The sympathy ploy. She said, “Then I guess you shouldn't drive too far.”

“Listen to me—” He touched her wrist. She glared and he pulled back. “Selden won't let go of this. You saw what he did to Marcella. To those other kids. On top of that, I don't know where Sandy is. The day after Marcella was killed, she disappeared. All she had to do was stay put in the apartment for one day, but when I got back she was gone.”

“Back from where?”

“I had business to take care of.”

“What kind of business?”

“Getting some cash together, what's the difference? The plan was for Sandy to wait and then we'd leave L.A. Instead, she split on her own.” Leon's eyes shut. “I'm thinking, somehow she got spotted by Selden or one of his homeboys.”

“Selden's everywhere?”

“He's like a mad dog on scent. The thing that scares me is I don't know how much Marcella told him. About where we stay, what we do.”

“Maybe Sandra figured it was smarter not to stick around with you.”

“No,” said Leon. “No way. She didn't take anything with her. Not her clothes or her frog—she's got a stuffed frog she sleeps with every night. I got it for her when she was little, told her it came from her mother. No way would she leave without it.”

“She have any money?”

“I always let her keep some in her purse. But not much. A hundred bucks, a hundred fifty.”

Enough for a bus ticket.

Leon said, “I'm scared she left for a short while, got abducted.”

“Left for what?”

Leon hesitated. “Sandra had gotten into stuff.”

“Drug stuff?”

He nodded. Downcast, every bit the failed parent. Then Petra remembered: The Players saw themselves as performers.

“Which drugs?”

“Weed, pills.”

Petra said, “So you're figuring she went somewhere to score dope, got spotted by Selden.”

“Had to be. For all I know her source was someone who knew Selden and tipped him off.”

“You're making him sound like the Godfather.”

“It had to go down that way,” Leon insisted. “There's no other explanation.”

“Unless you killed Marcella. Sandra, too.”

The accusation didn't ruffle Leon. “Why,” he said quietly, “would I do that?”

“Maybe there's more to your relationship with the girls than you've told us.”

“Ask anyone,” he said. “Anyone who knows.”

“Should I ask Robert Leon?”

“You can try.”

“Meaning he won't talk to me.”

“Robert will talk, but he won't tell you anything.”

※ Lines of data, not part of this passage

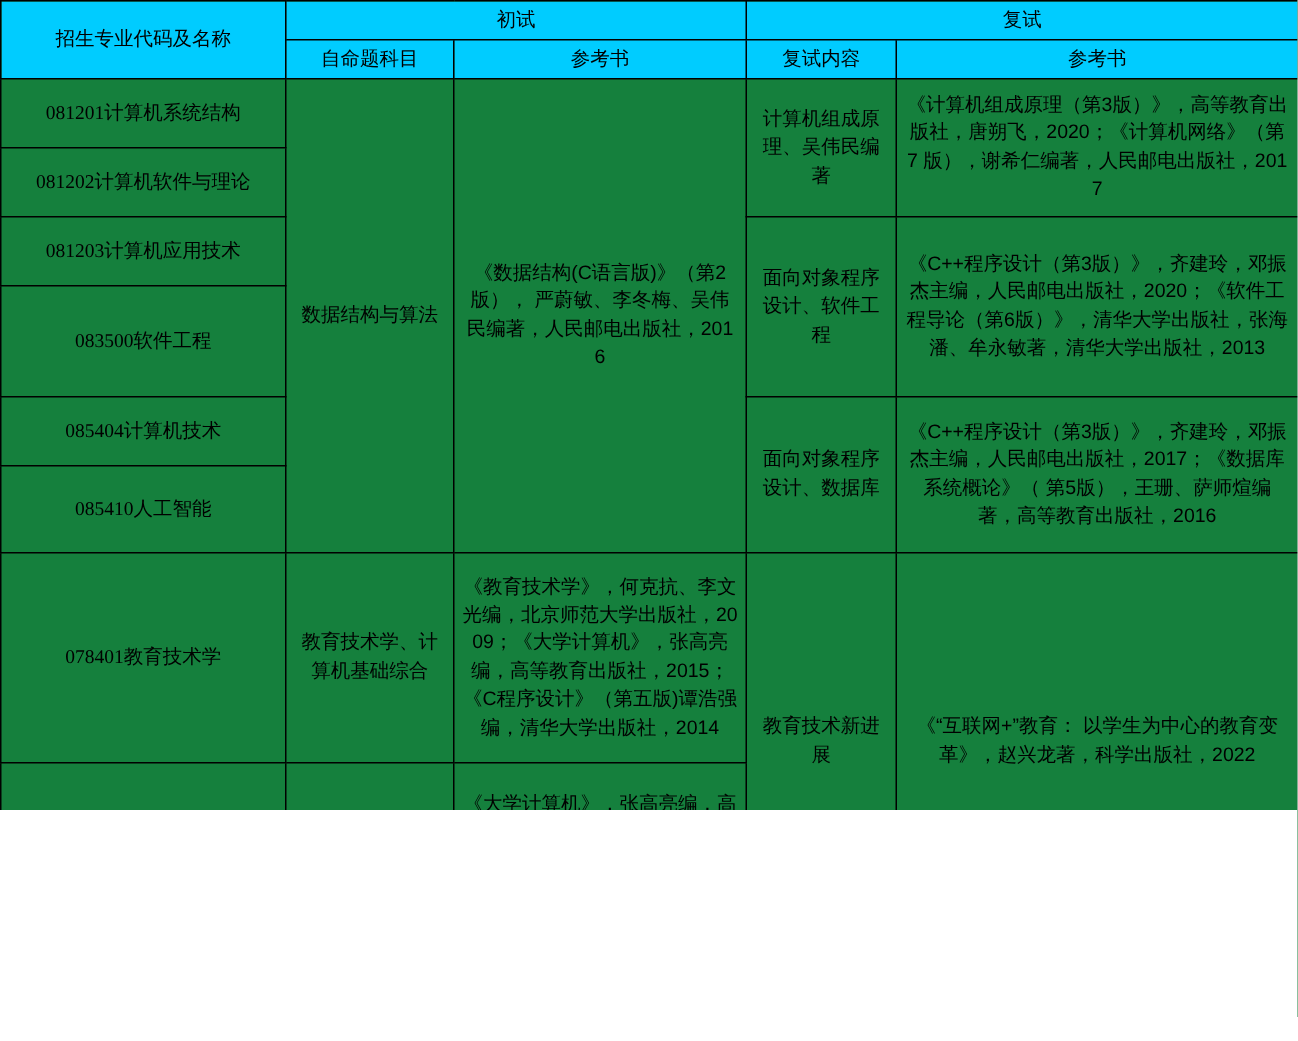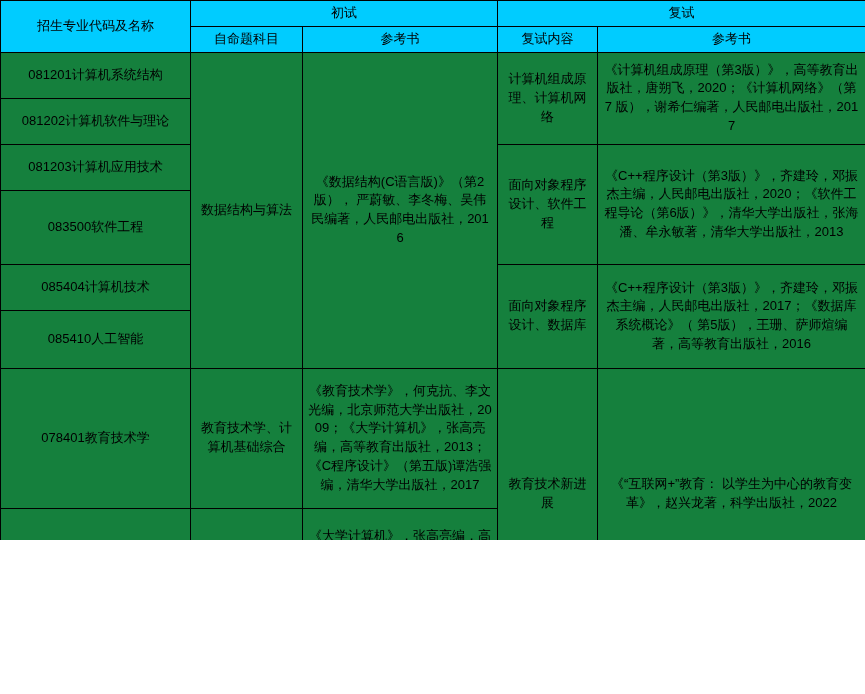--- a/index.html
+++ b/index.html
@@ -49,6 +49,7 @@
     text-align: left;
     font-size: 13px;
     padding-left: 6px;
+    font-family: Liberation Serif, serif;
   }
   .left-head {
     background: #00ccff;

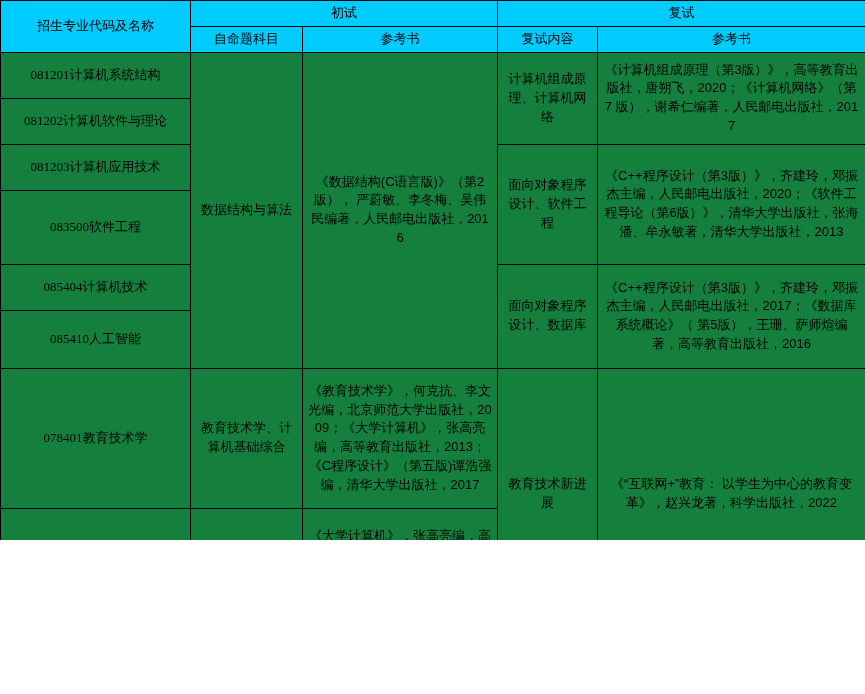--- a/index.html
+++ b/index.html
@@ -100,7 +100,7 @@
         <td class="major-cell">081201计算机系统结构</td>
         <td class="subj-cell" rowspan="6">数据结构与算法</td>
         <td class="book-cell" rowspan="6">《数据结构(C语言版)》（第2版）， 严蔚敏、李冬梅、吴伟民编著，人民邮电出版社，2016</td>
-        <td class="subj-cell" rowspan="2">计算机组成原理、计算机网络</td>
+        <td class="subj-cell" rowspan="2">计算机组成原理、吴伟民编著</td>
         <td class="book-cell" rowspan="2">《计算机组成原理（第3版）》，高等教育出版社，唐朔飞，2020；《计算机网络》（第7 版），谢希仁编著，人民邮电出版社，2017</td>
       </tr>
       <tr style="height:46px;">

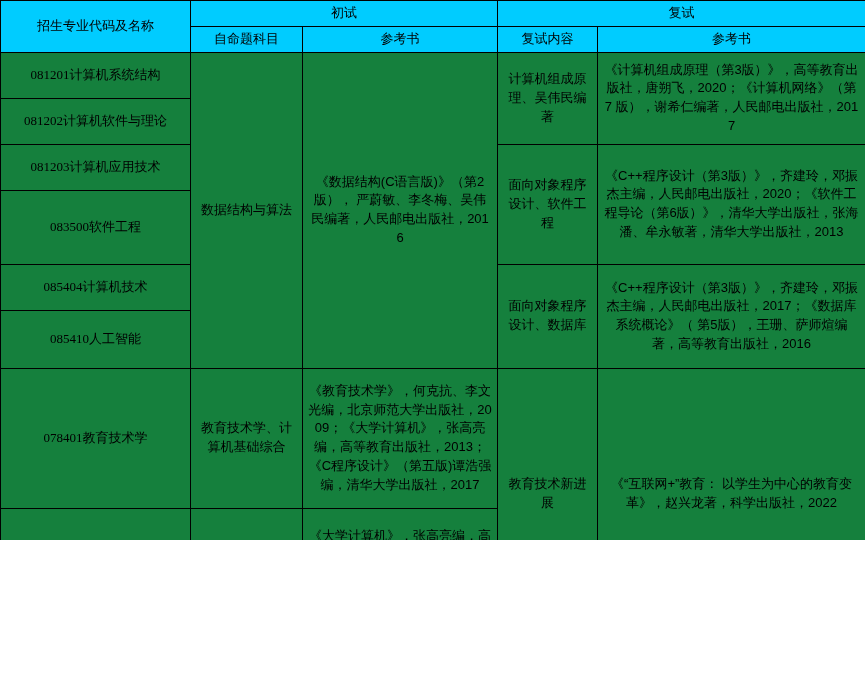--- a/index.html
+++ b/index.html
@@ -126,7 +126,7 @@
       <tr style="height:140px;">
         <td class="major-cell">078401教育技术学</td>
         <td class="subj-cell">教育技术学、计算机基础综合</td>
-        <td class="book-cell">《教育技术学》，何克抗、李文光编，北京师范大学出版社，2009；《大学计算机》，张高亮编，高等教育出版社，2013；《C程序设计》（第五版)谭浩强编，清华大学出版社，2017</td>
+        <td class="book-cell">《教育技术学》，何克抗、李文光编，北京师范大学出版社，2009；《大学计算机》，张高亮编，高等教育出版社，2015；《C程序设计》（第五版)谭浩强编，清华大学出版社，2014</td>
         <td class="subj-cell" rowspan="2">教育技术新进展</td>
         <td class="book-cell" rowspan="2">《“互联网+”教育： 以学生为中心的教育变革》，赵兴龙著，科学出版社，2022</td>
       </tr>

“You visited him six weeks ago,” said Petra. “Was that to give him a report on the state of the business? How well you were taking care of the girls?”

“We're family. I visit.”

“What does Robert think about Marcella's murder?”

“He's not happy,” said Leon. “No one is.”

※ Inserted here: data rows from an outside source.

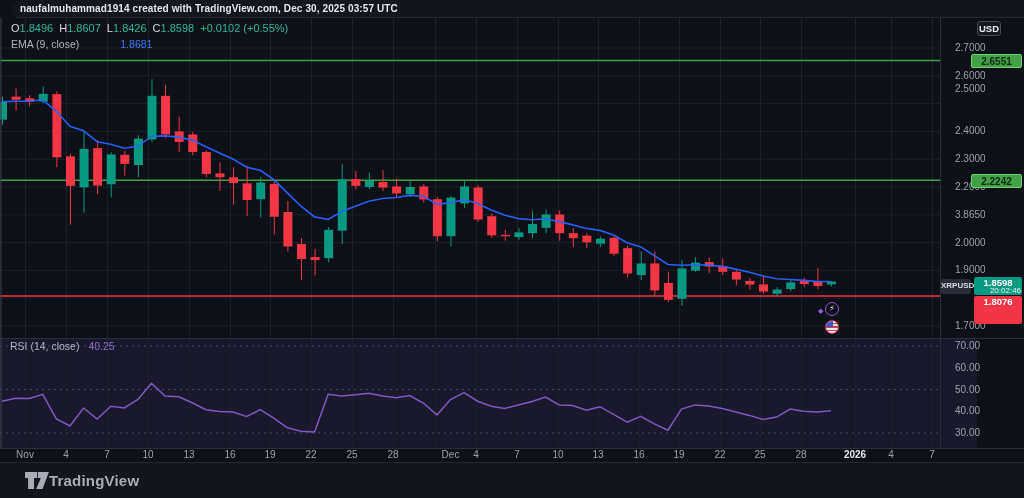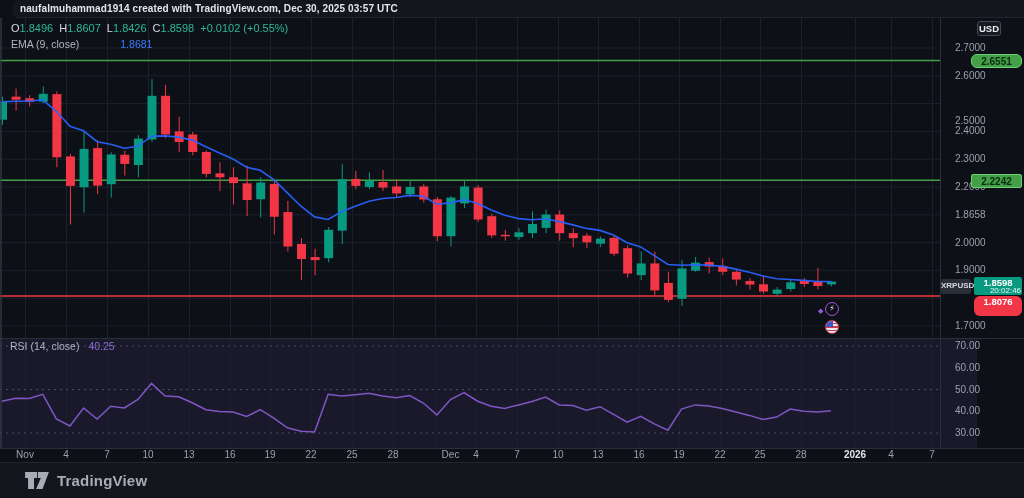--- a/index.html
+++ b/index.html
@@ -44,7 +44,7 @@
   .price-badge{position:absolute;left:971px;width:51px;border-radius:2px;text-align:center;
     font-size:10px;font-weight:700;z-index:5;}
   #label-level-1,#label-level-2{background:#43a047;color:#0c2a12;height:14px;line-height:14px;border:1px solid #6fce74;}
-  #label-level-1{top:54px;border-radius:6px;} #label-level-2{top:174px;}
+  #label-level-1{top:54px;} #label-level-2{top:174px;}
   #label-last{left:974px;top:277px;width:48px;background:#089981;color:#fff;height:18px;padding-top:1px;}
   #label-last .p{font-size:9.5px;line-height:9px;font-weight:700;}
   #label-last .cd{font-size:8px;line-height:8px;font-weight:400;color:#eafaf5;padding-left:15px;}

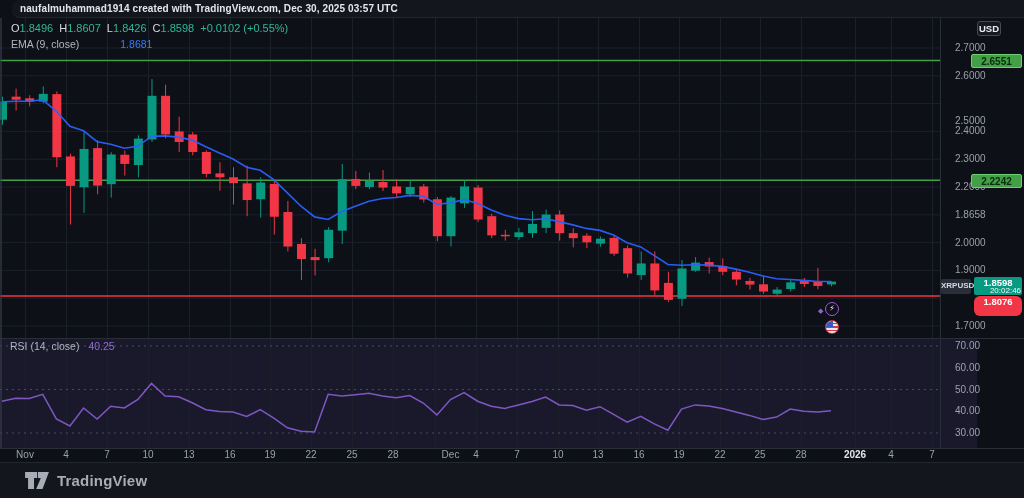--- a/index.html
+++ b/index.html
@@ -274,7 +274,7 @@
   <div id="price-axis">
       <div class="axis-label" style="top: 42px;">2.7000</div>
       <div class="axis-label" style="top: 69.8px;">2.6000</div>
-      <div class="axis-label" style="top: 115px;">2.5000</div>
+      <div class="axis-label" style="top: 83px;">2.5000</div>
       <div class="axis-label" style="top: 125.4px;">2.4000</div>
       <div class="axis-label" style="top: 153.2px; text-align: right;">2.3000</div>
       <div class="axis-label" style="top: 181px;">2.2000</div>

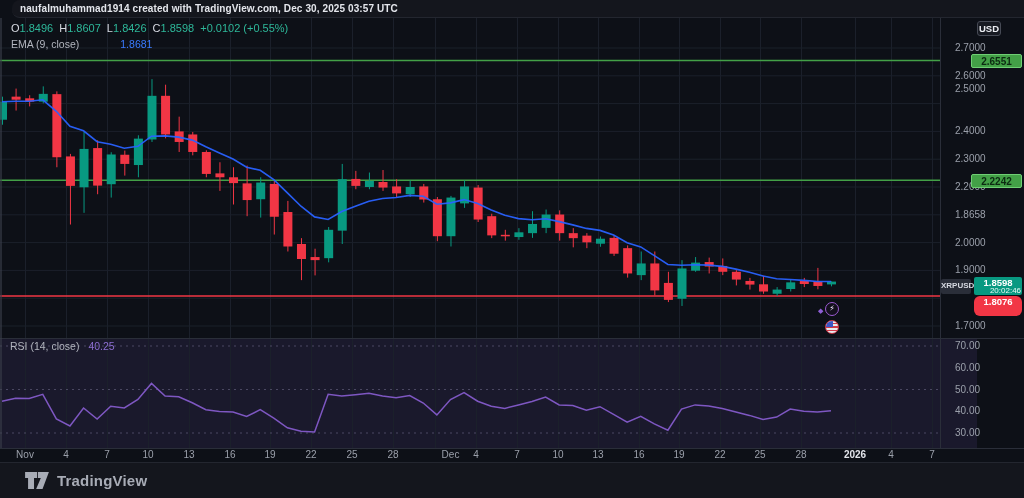--- a/index.html
+++ b/index.html
@@ -278,7 +278,7 @@
       <div class="axis-label" style="top: 125.4px;">2.4000</div>
       <div class="axis-label" style="top: 153.2px; text-align: right;">2.3000</div>
       <div class="axis-label" style="top: 181px;">2.2000</div>
-      <div class="axis-label" style="top: 208.8px;">1.8658</div>
+      <div class="axis-label" style="top: 208.8px;">3.8650</div>
       <div class="axis-label" style="top: 236.6px;">2.0000</div>
       <div class="axis-label" style="top: 264.4px;">1.9000</div>
       <div class="axis-label" style="top: 320px;">1.7000</div>

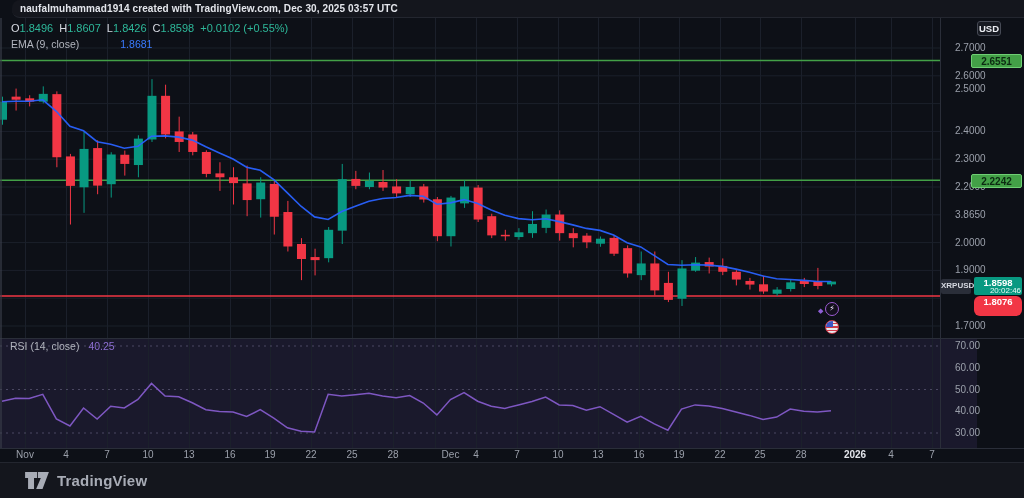--- a/index.html
+++ b/index.html
@@ -48,7 +48,7 @@
   #label-last{left:974px;top:277px;width:48px;background:#089981;color:#fff;height:18px;padding-top:1px;}
   #label-last .p{font-size:9.5px;line-height:9px;font-weight:700;}
   #label-last .cd{font-size:8px;line-height:8px;font-weight:400;color:#eafaf5;padding-left:15px;}
-  #label-stop{left:974px;top:296px;width:48px;background:#f23645;color:#fff;height:20px;line-height:12px;font-size:9.5px;border-radius:6px;}
+  #label-stop{left:974px;top:296px;width:48px;background:#f23645;color:#fff;height:28px;line-height:12px;font-size:9.5px;}
   #symbol-badge{position:absolute;left:941px;top:279px;width:30px;height:15px;line-height:13px;background:#2a2e39;
     color:#d5d8e0;font-size:8px;font-weight:700;text-align:center;border-radius:2px;z-index:5;}
 

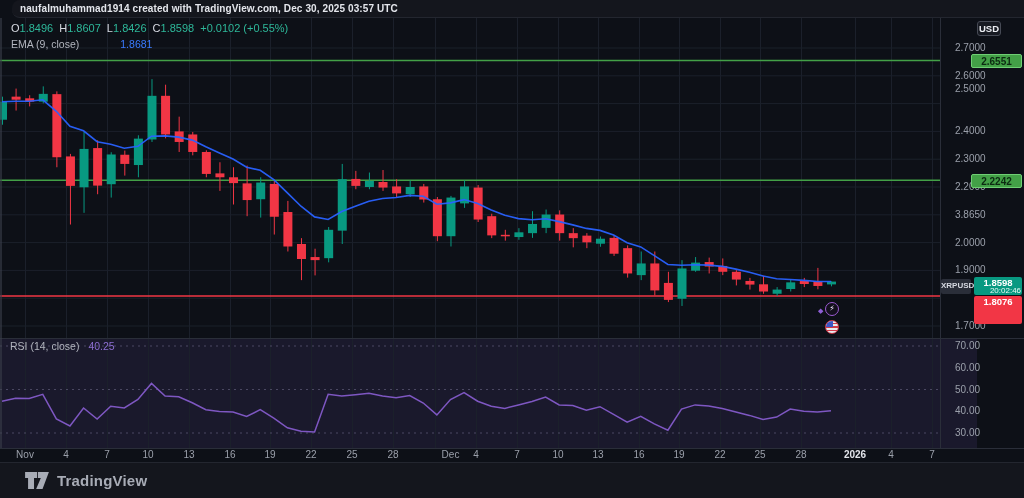--- a/index.html
+++ b/index.html
@@ -64,7 +64,7 @@
   
   #footer{position:absolute;left:0;top:462px;width:1024px;height:36px;background:#14161d;
     border-top:1px solid #23262f;display:flex;align-items:center;}
-  #tv-logo{display:flex;align-items:center;gap:8px;margin-left:25px;cursor:pointer;justify-content:space-between;}
+  #tv-logo{display:flex;align-items:center;margin-left:25px;cursor:pointer;justify-content:space-between;}
   #tv-logo .brand{font-size:15px;font-weight:700;color:#a8acb6;letter-spacing:.2px;}
 </style>
 </head>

“That put you in additional danger?”

Leon shook his head. “Not physically. I told you, we're not violent.”

“Not physically, but . . .”

Leon gazed at the Caddy's dome light. “Financially. I'm screwed. I'm going to have to leave.”

“The Players.”

“I messed up too severely to be allowed to stay. That's why I'm living out of my car. I can't stay in any of their properties anymore. Which is fine, it's time for a change. I don't even want to be in California. Too crowded.”

Mac said, “You're very much going to be in California. Right here in L.A., friend. Material witness.”

Leon nodded, dropped his head. “I knew this might happen but I had to come forward.”